Ausbau der Erneuerbaren – Jetzt erst recht?

Wir werden unsere Abhängigkeit von Russland nicht von heute auf morgen los, da ist sich Matthes sicher. Aber nicht nur die sicherheitspolitische Verantwortung müssen wir einsehen – auch die Bekämpfung des Klimawandels ist nun nochmal durch den Krieg und die Abhängigkeit von Russland in ein anderes Licht gerückt worden. So kam auch in der Diskussion der Ausbau der Erneuerbaren Energien zur Sprache. Werden hier zwei Fliegen mit einer Klappe geschlagen? Matthes ist da pessimistisch. Der Ausbau der Erneuerbaren sei weiterhin ein langfristiges Projekt. Im Raum steht, ob Frankreich mit seinem Ausbau der Atomenergie nicht am Ende doch strategischer gedacht hat.

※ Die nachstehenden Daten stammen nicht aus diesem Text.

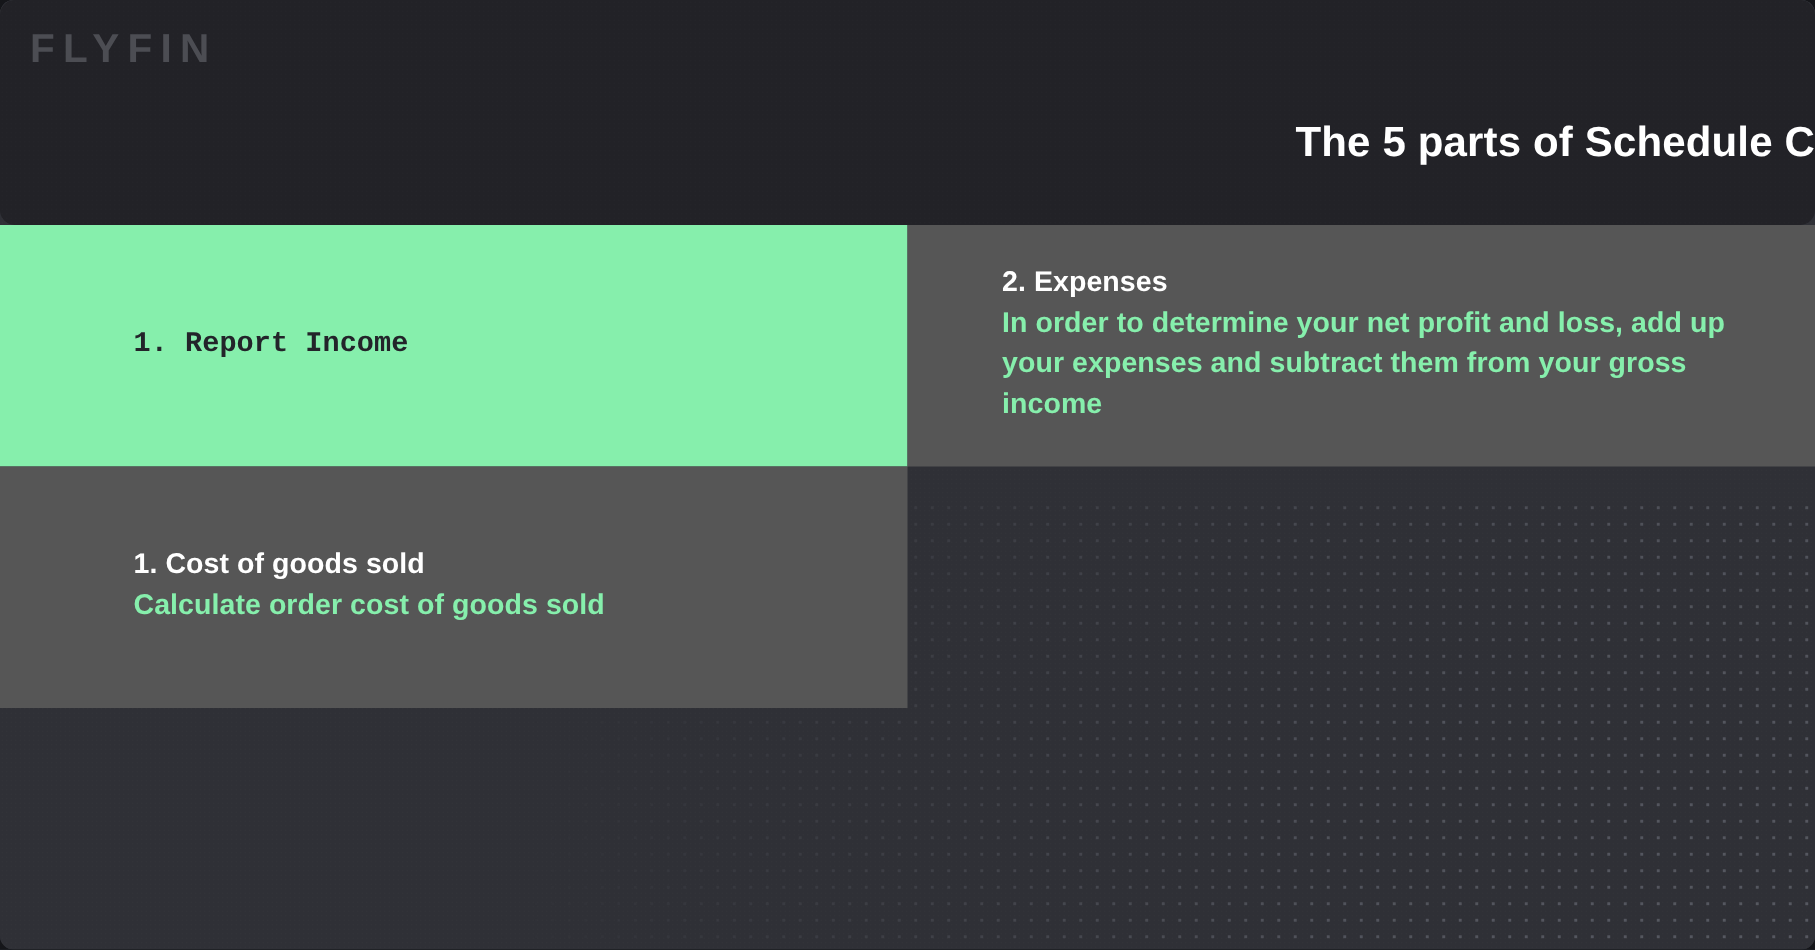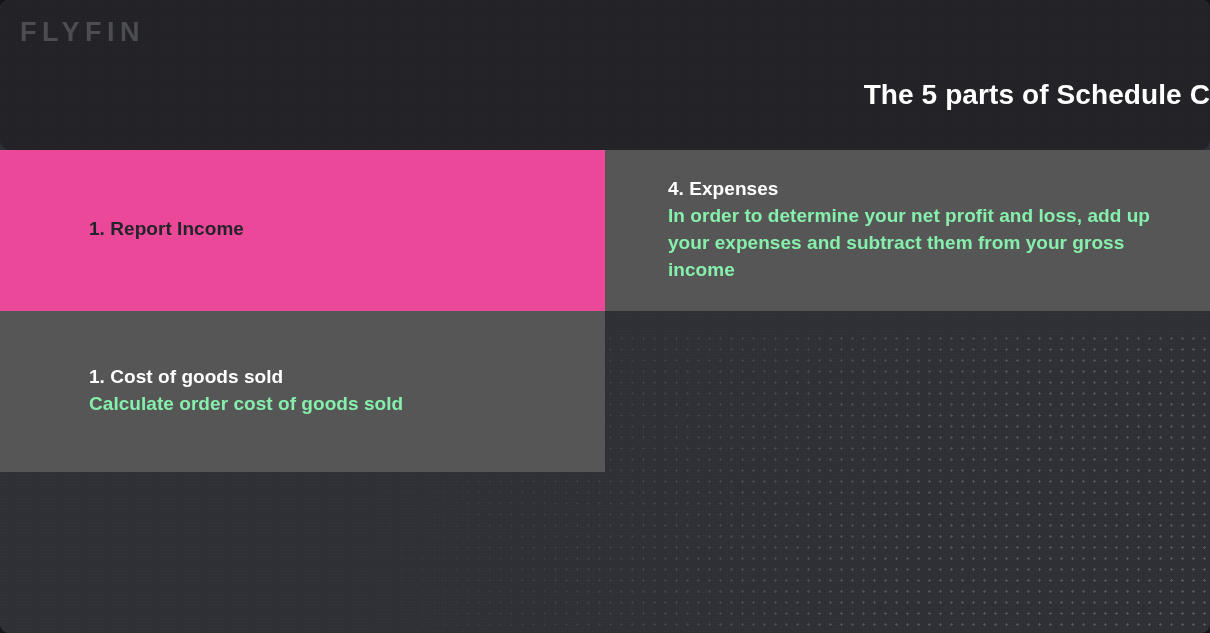"4. Expenses" p.card-title { text: 4 -> 2 }
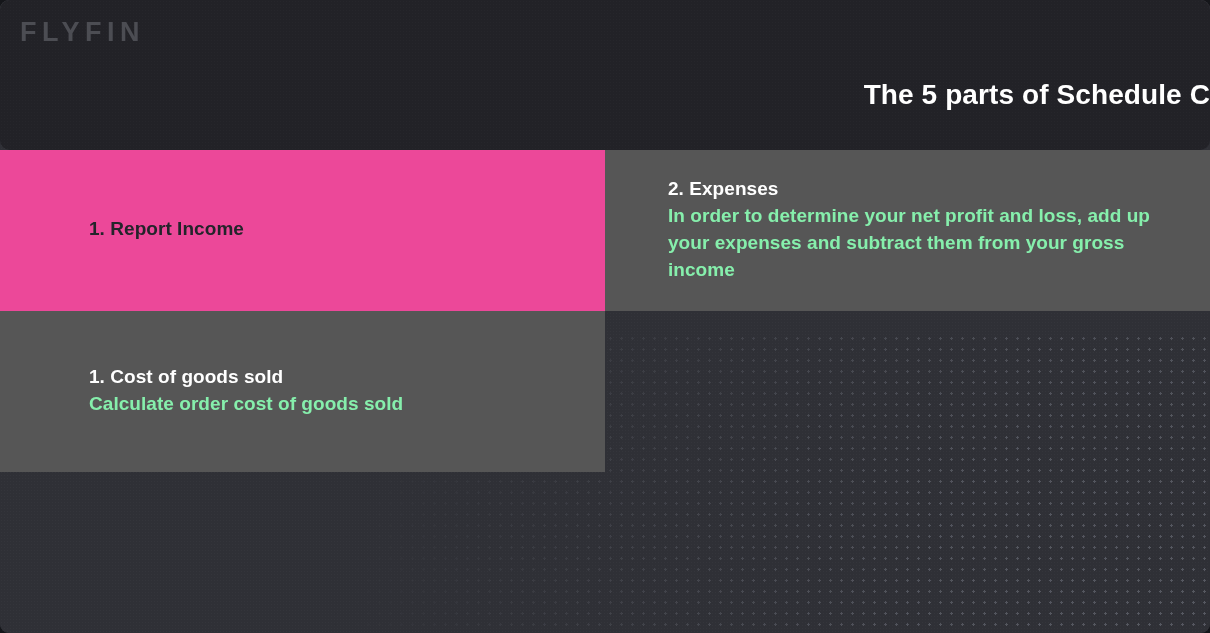"1. Report Income" .card.yellow { background: #ec4899 -> #86efac; font-family: none -> Liberation Mono, monospace }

NextGenerationEU für eine krisensicherere Zukunft

Ist nun ein Weltwirtschaftscrash wegen des Krieges zu befürchten? Dies sei noch zu schwierig zu beantworten, da Matthes und sein Team noch dabei wären, Prognosen aufzustellen. „Wir hatten ja grade eine Krise, wir wollen aus der Coronakrise heraus. Die EU investiert in Form von NextGenEU. Ist das jetzt alles umsonst?“, fragte Leyhe. Matthes erklärte darauf, dass der NextGenerationEU Aufbaufonds ein Gesamtvolumen von 800 Milliarden Euro hat und primär als mittelfristiger Fonds gedacht wurde, um die EU grüner, digitaler und sozialer aus der Krise herauszuführen. Manche Gelder kämen erst in diesem oder nächsten Jahr und würden sich erst später bemerkbar machen. In jedem Fall ist der Fonds ein starkes Zeichen von Solidarität innerhalb der EU, das es in dieser Form bislang nicht gegeben hat.